Leave out the pictures and copy every record exactly.

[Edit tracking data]
'''

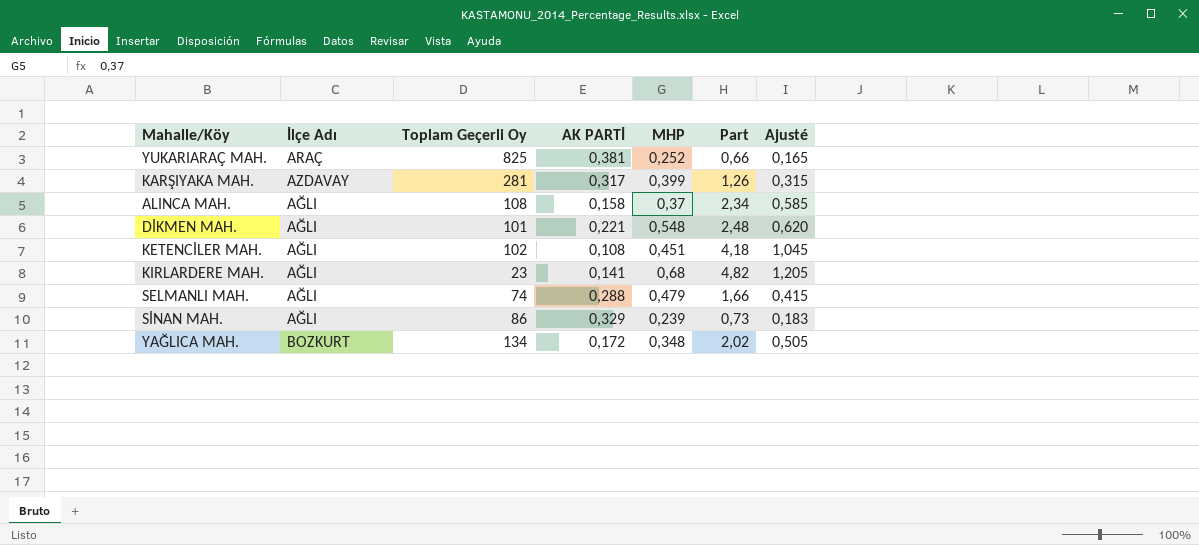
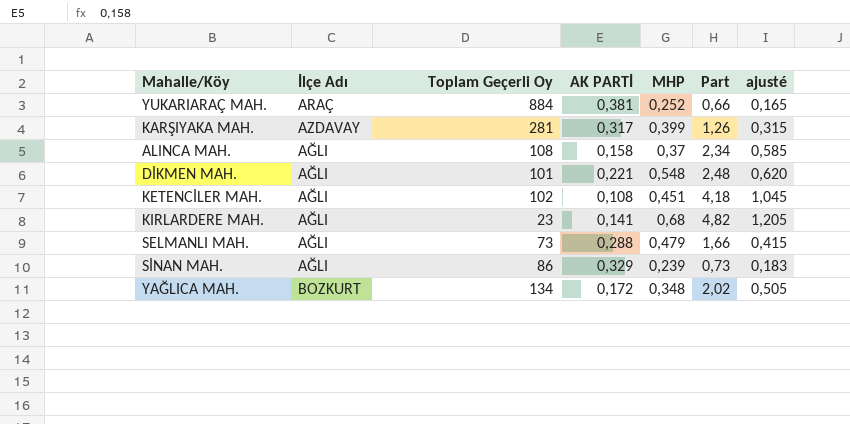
column name: Ajusté -> ajusté
YUKARIARAÇ MAH. | Toplam Geçerli Oy: 825 -> 884
SELMANLI MAH. | Toplam Geçerli Oy: 74 -> 73

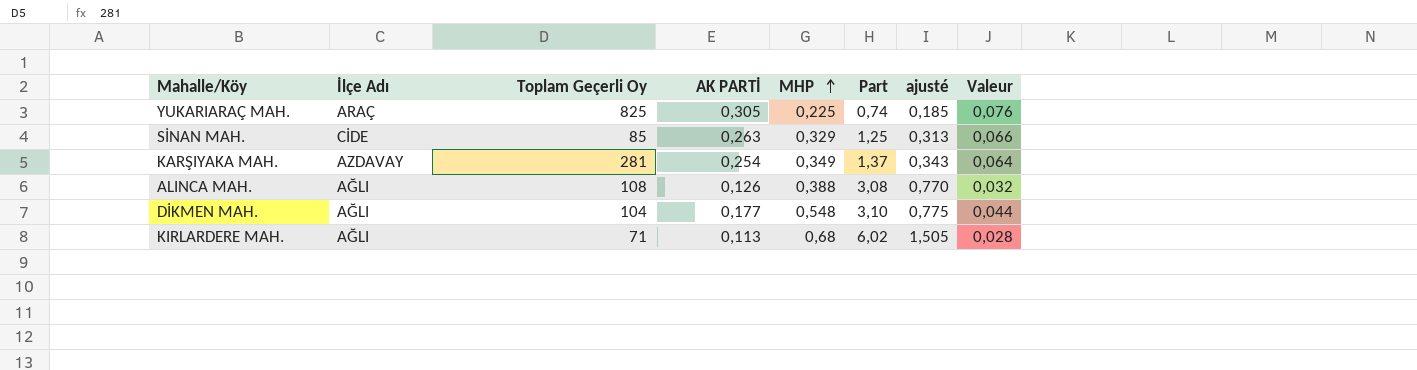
row order: none -> MHP ascending
column Valeur | formula: none -> [AK PARTİ] * 0,25
row KETENCİLER MAH.: AĞLI | 102 | 0,108 | 0,451 | 4,18 | 1,045 -> none
row SELMANLI MAH.: AĞLI | 73 | 0,288 | 0,479 | 1,66 | 0,415 -> none
row YAĞLICA MAH.: BOZKURT | 134 | 0,172 | 0,348 | 2,02 | 0,505 -> none
YUKARIARAÇ MAH. | Toplam Geçerli Oy: 884 -> 825
YUKARIARAÇ MAH. | AK PARTİ: 0,381 -> 0,305
YUKARIARAÇ MAH. | MHP: 0,252 -> 0,225
YUKARIARAÇ MAH. | Part: 0,66 -> 0,74
YUKARIARAÇ MAH. | ajusté: 0,165 -> 0,185
SİNAN MAH. | İlçe Adı: AĞLI -> CİDE
SİNAN MAH. | Toplam Geçerli Oy: 86 -> 85
SİNAN MAH. | AK PARTİ: 0,329 -> 0,263
SİNAN MAH. | MHP: 0,239 -> 0,329
SİNAN MAH. | Part: 0,73 -> 1,25
SİNAN MAH. | ajusté: 0,183 -> 0,313
KARŞIYAKA MAH. | AK PARTİ: 0,317 -> 0,254
KARŞIYAKA MAH. | MHP: 0,399 -> 0,349
KARŞIYAKA MAH. | Part: 1,26 -> 1,37
KARŞIYAKA MAH. | ajusté: 0,315 -> 0,343
ALINCA MAH. | AK PARTİ: 0,158 -> 0,126
ALINCA MAH. | MHP: 0,37 -> 0,388
ALINCA MAH. | Part: 2,34 -> 3,08
ALINCA MAH. | ajusté: 0,585 -> 0,770
DİKMEN MAH. | Toplam Geçerli Oy: 101 -> 104
DİKMEN MAH. | AK PARTİ: 0,221 -> 0,177
DİKMEN MAH. | Part: 2,48 -> 3,10
DİKMEN MAH. | ajusté: 0,620 -> 0,775
KIRLARDERE MAH. | Toplam Geçerli Oy: 23 -> 71
KIRLARDERE MAH. | AK PARTİ: 0,141 -> 0,113
KIRLARDERE MAH. | Part: 4,82 -> 6,02
KIRLARDERE MAH. | ajusté: 1,205 -> 1,505

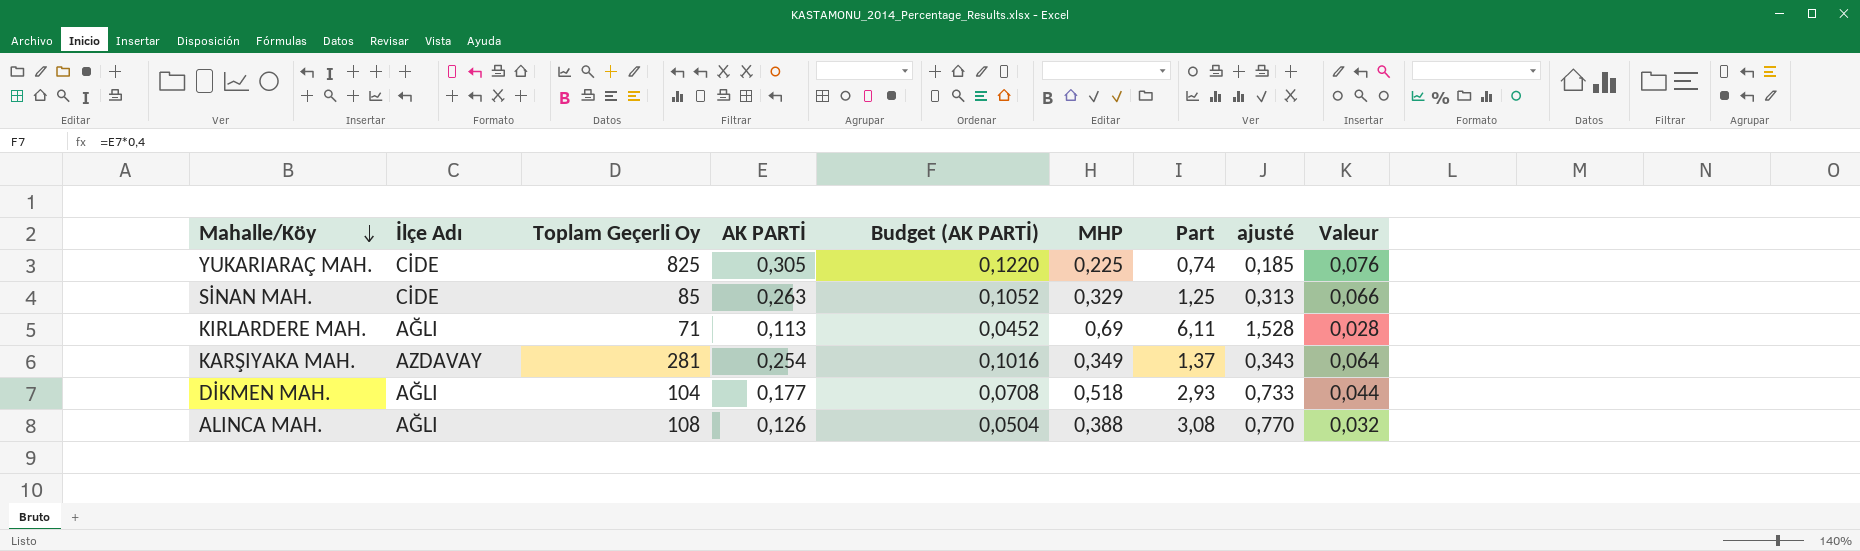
row order: MHP ascending -> Mahalle/Köy descending
column Budget (AK PARTİ) | formula: none -> [AK PARTİ] * 0,4
YUKARIARAÇ MAH. | İlçe Adı: ARAÇ -> CİDE
KIRLARDERE MAH. | MHP: 0,68 -> 0,69
KIRLARDERE MAH. | Part: 6,02 -> 6,11
KIRLARDERE MAH. | ajusté: 1,505 -> 1,528
DİKMEN MAH. | MHP: 0,548 -> 0,518
DİKMEN MAH. | Part: 3,10 -> 2,93
DİKMEN MAH. | ajusté: 0,775 -> 0,733

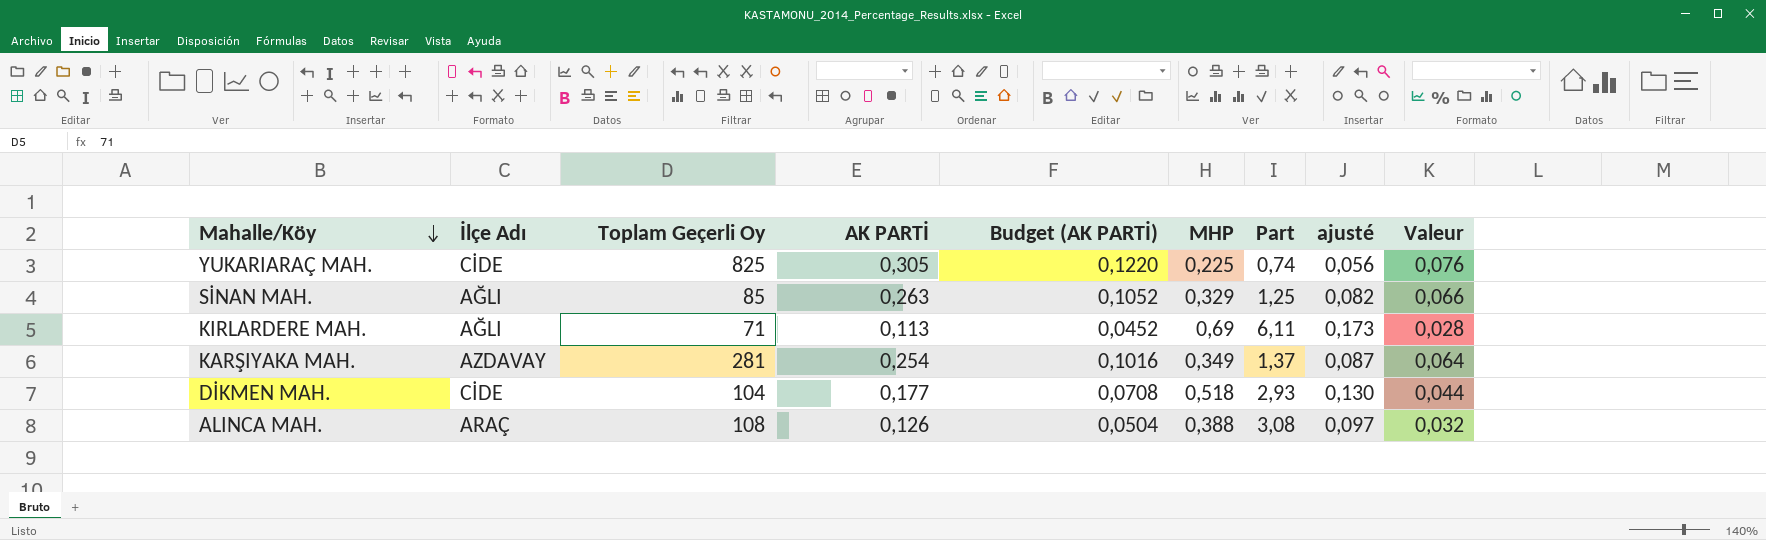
column ajusté | formula: [Part] * 0,25 -> [MHP] * 0,25
SİNAN MAH. | İlçe Adı: CİDE -> AĞLI
DİKMEN MAH. | İlçe Adı: AĞLI -> CİDE
ALINCA MAH. | İlçe Adı: AĞLI -> ARAÇ

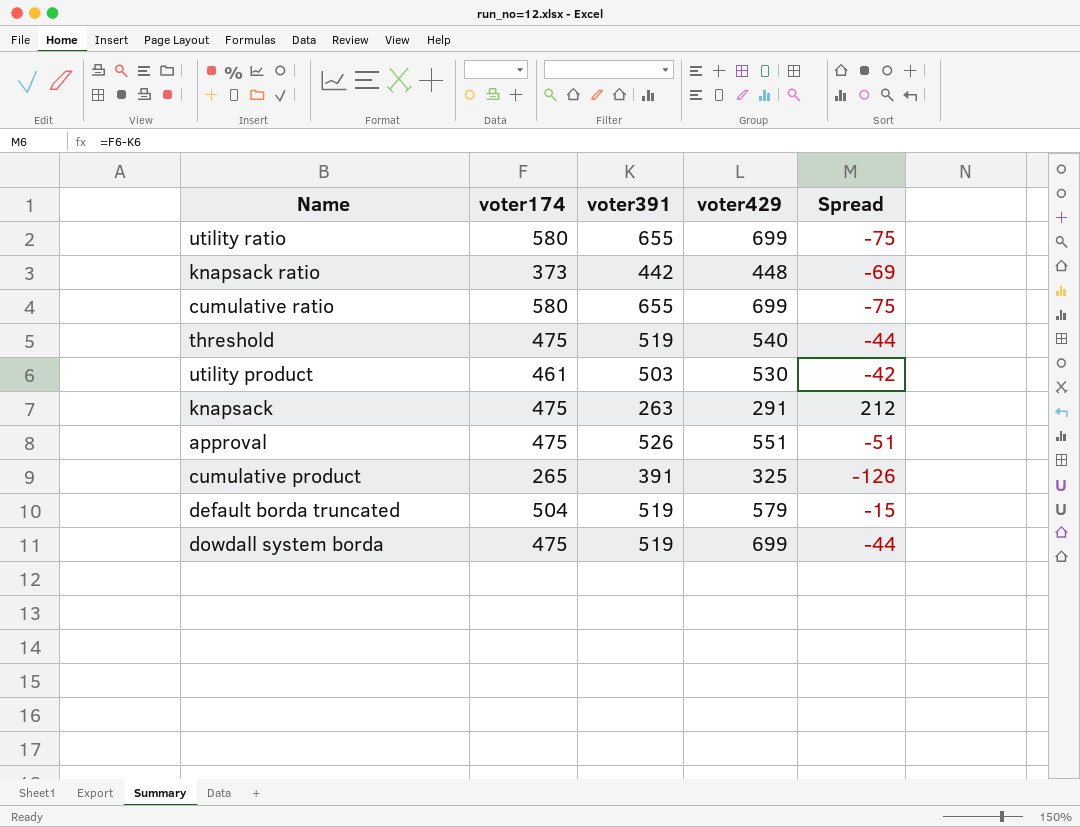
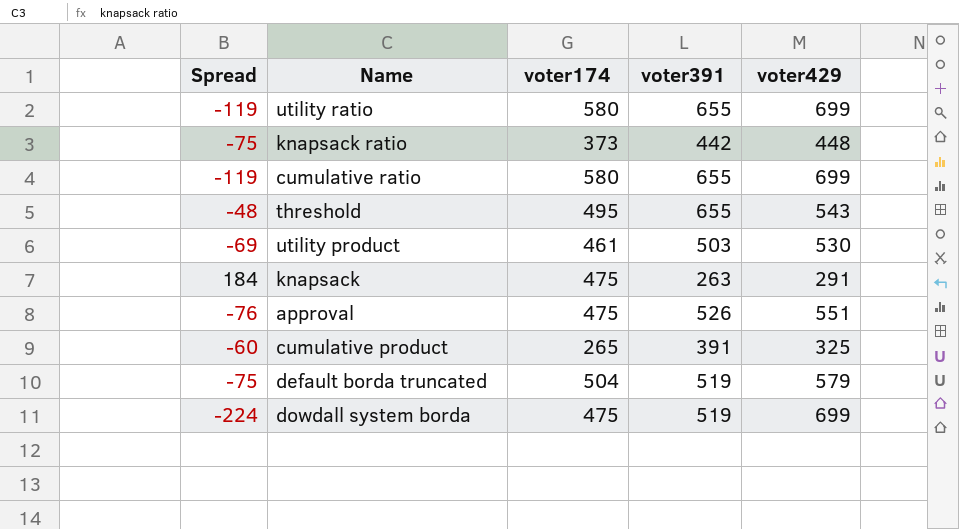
column Spread | formula: [voter174] - [voter391] -> [voter174] - [voter429]
column Spread | position: 5 -> 1
threshold | voter174: 475 -> 495
threshold | voter391: 519 -> 655
threshold | voter429: 540 -> 543

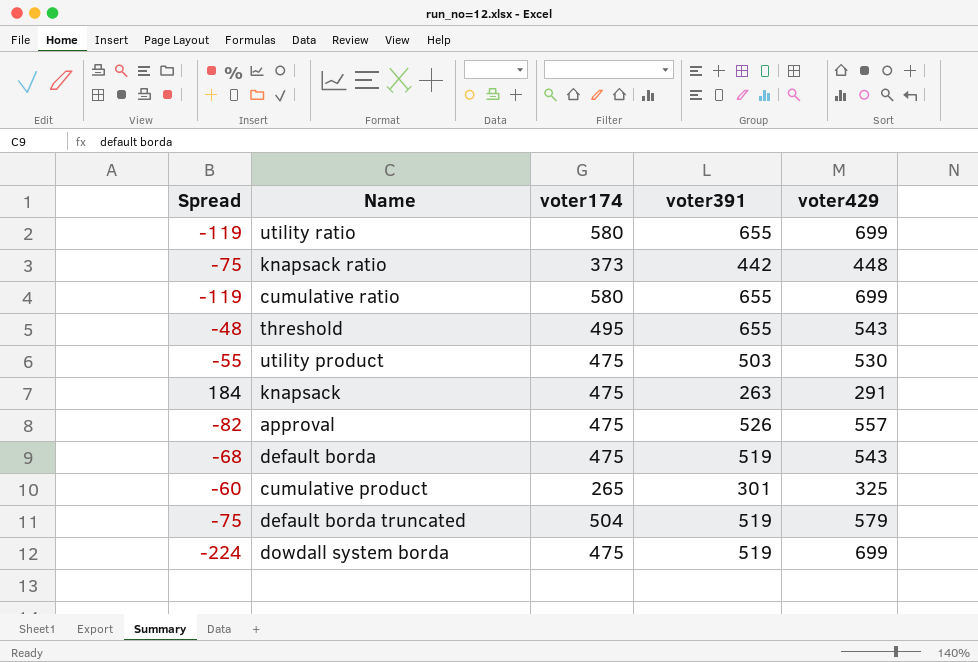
utility product | Spread: -69 -> -55
utility product | voter174: 461 -> 475
approval | Spread: -76 -> -82
approval | voter429: 551 -> 557
row default borda: none -> -68 | 475 | 519 | 543
cumulative product | voter391: 391 -> 301

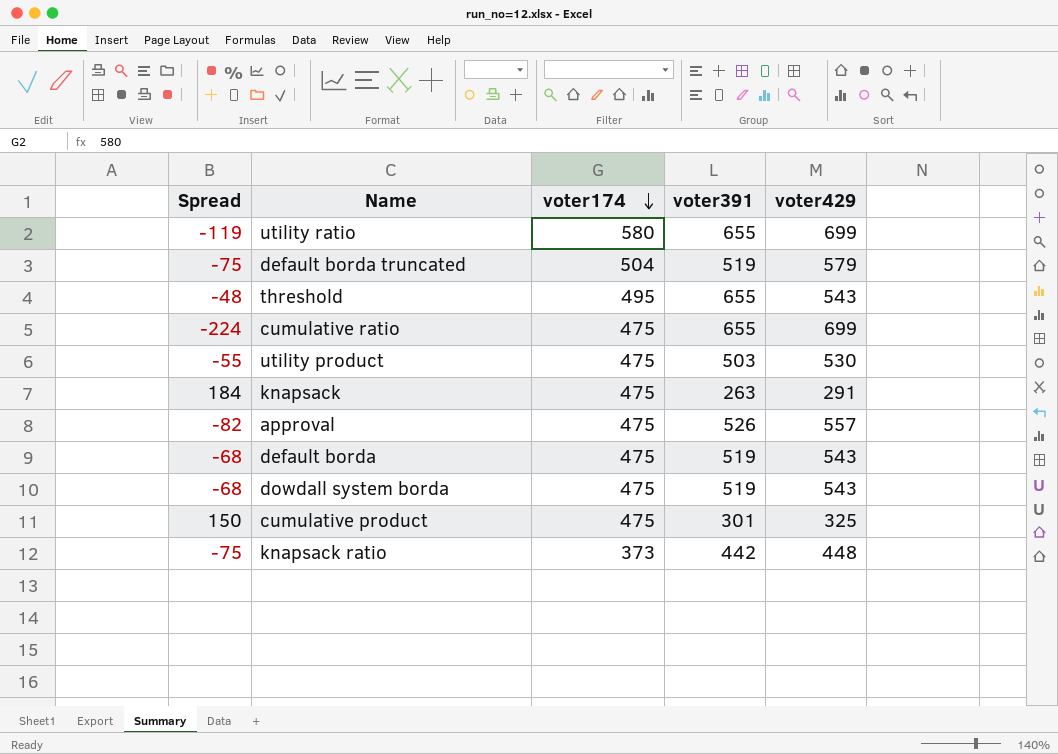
row order: none -> voter174 descending
cumulative ratio | Spread: -119 -> -224
cumulative ratio | voter174: 580 -> 475
dowdall system borda | Spread: -224 -> -68
dowdall system borda | voter429: 699 -> 543
cumulative product | Spread: -60 -> 150
cumulative product | voter174: 265 -> 475

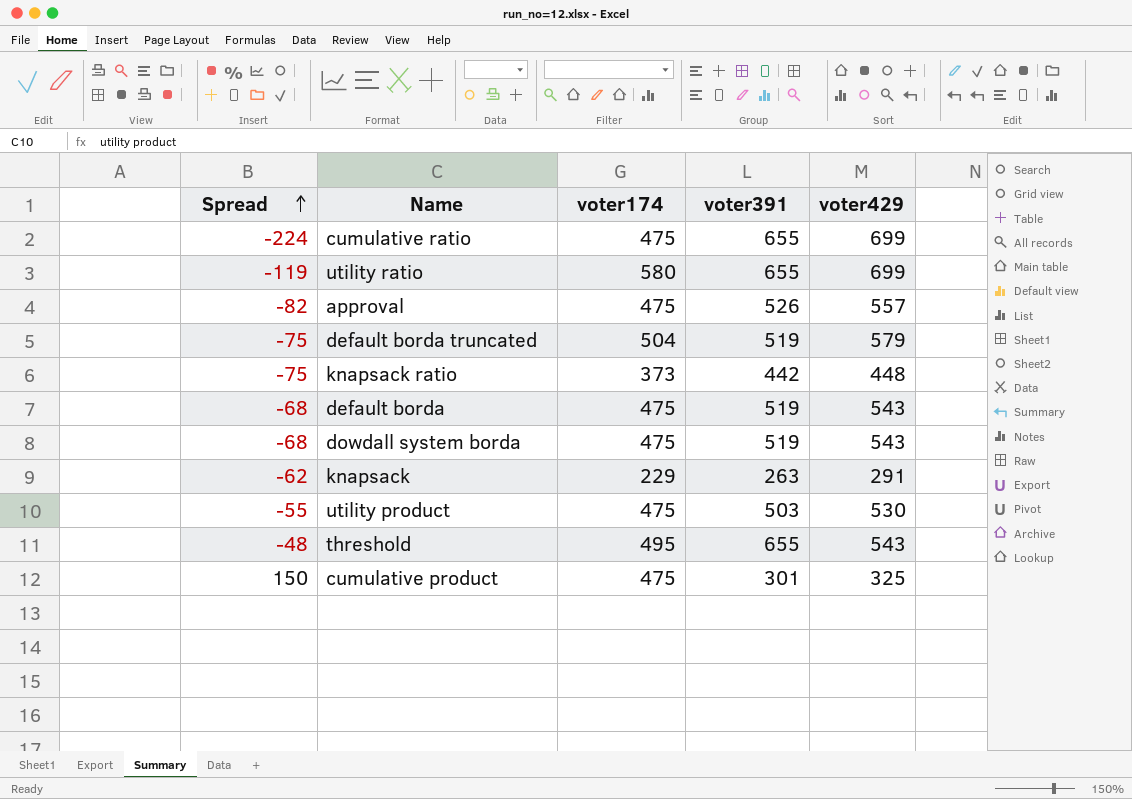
row order: voter174 descending -> Spread ascending
knapsack | Spread: 184 -> -62
knapsack | voter174: 475 -> 229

'''

→ Task output
column name: Ajusté -> ajusté
YUKARIARAÇ MAH. | Toplam Geçerli Oy: 825 -> 884
SELMANLI MAH. | Toplam Geçerli Oy: 74 -> 73

row order: none -> MHP ascending
column Valeur | formula: none -> [AK PARTİ] * 0,25
row KETENCİLER MAH.: AĞLI | 102 | 0,108 | 0,451 | 4,18 | 1,045 -> none
row SELMANLI MAH.: AĞLI | 73 | 0,288 | 0,479 | 1,66 | 0,415 -> none
row YAĞLICA MAH.: BOZKURT | 134 | 0,172 | 0,348 | 2,02 | 0,505 -> none
YUKARIARAÇ MAH. | Toplam Geçerli Oy: 884 -> 825
YUKARIARAÇ MAH. | AK PARTİ: 0,381 -> 0,305
YUKARIARAÇ MAH. | MHP: 0,252 -> 0,225
YUKARIARAÇ MAH. | Part: 0,66 -> 0,74
YUKARIARAÇ MAH. | ajusté: 0,165 -> 0,185
SİNAN MAH. | İlçe Adı: AĞLI -> CİDE
SİNAN MAH. | Toplam Geçerli Oy: 86 -> 85
SİNAN MAH. | AK PARTİ: 0,329 -> 0,263
SİNAN MAH. | MHP: 0,239 -> 0,329
SİNAN MAH. | Part: 0,73 -> 1,25
SİNAN MAH. | ajusté: 0,183 -> 0,313
KARŞIYAKA MAH. | AK PARTİ: 0,317 -> 0,254
KARŞIYAKA MAH. | MHP: 0,399 -> 0,349
KARŞIYAKA MAH. | Part: 1,26 -> 1,37
KARŞIYAKA MAH. | ajusté: 0,315 -> 0,343
ALINCA MAH. | AK PARTİ: 0,158 -> 0,126
ALINCA MAH. | MHP: 0,37 -> 0,388
ALINCA MAH. | Part: 2,34 -> 3,08
ALINCA MAH. | ajusté: 0,585 -> 0,770
DİKMEN MAH. | Toplam Geçerli Oy: 101 -> 104
DİKMEN MAH. | AK PARTİ: 0,221 -> 0,177
DİKMEN MAH. | Part: 2,48 -> 3,10
DİKMEN MAH. | ajusté: 0,620 -> 0,775
KIRLARDERE MAH. | Toplam Geçerli Oy: 23 -> 71
KIRLARDERE MAH. | AK PARTİ: 0,141 -> 0,113
KIRLARDERE MAH. | Part: 4,82 -> 6,02
KIRLARDERE MAH. | ajusté: 1,205 -> 1,505

row order: MHP ascending -> Mahalle/Köy descending
column Budget (AK PARTİ) | formula: none -> [AK PARTİ] * 0,4
YUKARIARAÇ MAH. | İlçe Adı: ARAÇ -> CİDE
KIRLARDERE MAH. | MHP: 0,68 -> 0,69
KIRLARDERE MAH. | Part: 6,02 -> 6,11
KIRLARDERE MAH. | ajusté: 1,505 -> 1,528
DİKMEN MAH. | MHP: 0,548 -> 0,518
DİKMEN MAH. | Part: 3,10 -> 2,93
DİKMEN MAH. | ajusté: 0,775 -> 0,733

column ajusté | formula: [Part] * 0,25 -> [MHP] * 0,25
SİNAN MAH. | İlçe Adı: CİDE -> AĞLI
DİKMEN MAH. | İlçe Adı: AĞLI -> CİDE
ALINCA MAH. | İlçe Adı: AĞLI -> ARAÇ

column Spread | formula: [voter174] - [voter391] -> [voter174] - [voter429]
column Spread | position: 5 -> 1
threshold | voter174: 475 -> 495
threshold | voter391: 519 -> 655
threshold | voter429: 540 -> 543

utility product | Spread: -69 -> -55
utility product | voter174: 461 -> 475
approval | Spread: -76 -> -82
approval | voter429: 551 -> 557
row default borda: none -> -68 | 475 | 519 | 543
cumulative product | voter391: 391 -> 301

row order: none -> voter174 descending
cumulative ratio | Spread: -119 -> -224
cumulative ratio | voter174: 580 -> 475
dowdall system borda | Spread: -224 -> -68
dowdall system borda | voter429: 699 -> 543
cumulative product | Spread: -60 -> 150
cumulative product | voter174: 265 -> 475

row order: voter174 descending -> Spread ascending
knapsack | Spread: 184 -> -62
knapsack | voter174: 475 -> 229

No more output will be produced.